Ma questi esempi non sono altro che un metodo di remare anche con la destra onde cercare di non alienare completamente l’opposizione e soprattutto gli elettori indipendenti i quali in ogni elezione sono quelli a decidere il risultato delle elezioni. Ed è questo che dovrebbe preoccupare di più i repubblicani dato che gli indipendenti si sono anche loro schierati contro la guerra in Iraq e favoriscono persino un governo più attivo nella vita degli americani. Ciò si vede non solo con l’opposizione degli americani alla guerra che negli ultimi sondaggi ha raggiunto il 70% ma anche con la forte preoccupazione per la mancanza di sanità per tutti. Se nel passato bastava ai repubblicani di menzionare il termine liberal con tutte le connotazioni negative per vincere un’elezione, sembra che oggi molti si siano resi conto che i programmi governativi e le strutture liberal siano preferibili alla cupidigia delle assicurazioni private. I costi delle medicine per gli anziani di modeste condizioni a volte assorbono il 50% delle loro pensioni spingendoli a scegliere fra mangiare o la loro salute. Per coloro che hanno l’assicurazione lo spettro di perdere il lavoro e di conseguenza il diritto alla sanità ha spinto a riconsiderare l’alleanza naturale fra il Partito Repubblicano e le compagnie di assicurazione. L’iniziativa privata presentata come la soluzione a tutti i problemi è divenuta evidente falsa risposta a una stragrande maggioranza di americani. Il fatto di identificare le tasse con i liberal e tutti i mali del Paese suona falso e ridimensiona le idee politiche.
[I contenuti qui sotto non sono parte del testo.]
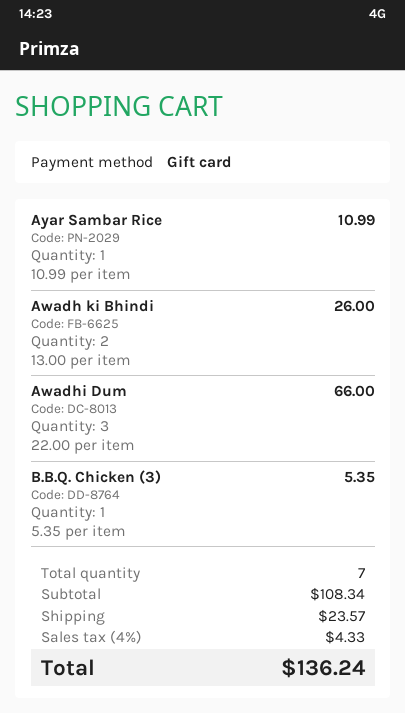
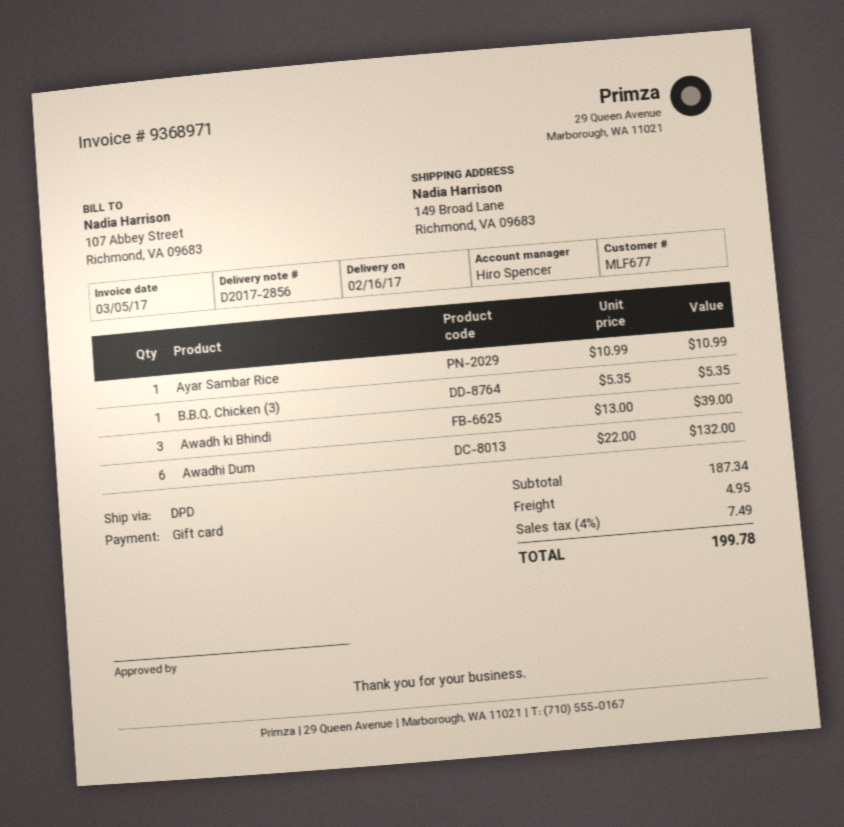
Awadh ki Bhindi: 2 x 13.00 = 26.00 -> 3 x 13.00 = 39.00
Awadhi Dum: 3 x 22.00 = 66.00 -> 6 x 22.00 = 132.00
subtotal: 108.34 -> 187.34
shipping: 23.57 -> 4.95
tax: 4% = 4.33 -> 4% = 7.49
total: 136.24 -> 199.78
I liberal non sono naturalmente tranquilli dato che vengono ancora identificati come deboli soprattutto per quanto riguarda la sicurezza nazionale. Ciononostante anche qui sembra che loro avessero ragione fin dall’inizio. Nel 2003 Howard Dean, allora candidato alla nomina del Partito Democratico, fu quasi l’unica voce importante contro la guerra. Ora quasi tutti i candidati democratici favoriscono il ritiro delle truppe dall’Iraq, anche se alcuni come Hillary Clinton e John Edwards hanno votato per la guerra. Dean era dunque all’avanguardia ed aveva scommesso bene ma furono gli elementi conservatori dei repubblicani e quelli dei democratici a decidere e il risultato è divenuto evidente a tutti che la guerra in Iraq è stato un disastro per gli Stati Uniti e per il mondo.

Le previsioni sono per la continua presenza dei soldati americani in Iraq e in questo momento sembra che un candidato democratico, liberal o no, dovrà pulire il caos creato dai conservatori dei due partiti. Una volta avvenuto ciò forse la negatività che i conservatori hanno usato per descrivere i liberal sarà eliminata. Si potrà dunque ritornare alle radici del termine liberal che hanno dato esistenza al social security, al medicare e tanti altri programmi che hanno beneficiato e continuano a beneficiare il Paese.

Domenico Maceri (x)

(x) (dmaceri@gmail.com), PhD della Università della California a Santa Barbara, è docente di lingue a Allan Hancock College, Santa Maria, California, USA. I suoi contributi sono stati pubblicati da molti giornali (International Herald Tribune, Los Angeles Times, Washington Times, San Francisco Chronicle, Montreal Gazette, Japan Times, La Opinión, Korea Times, ecc) ed alcuni hanno vinto premi dalla National Association of Hispanic Publications.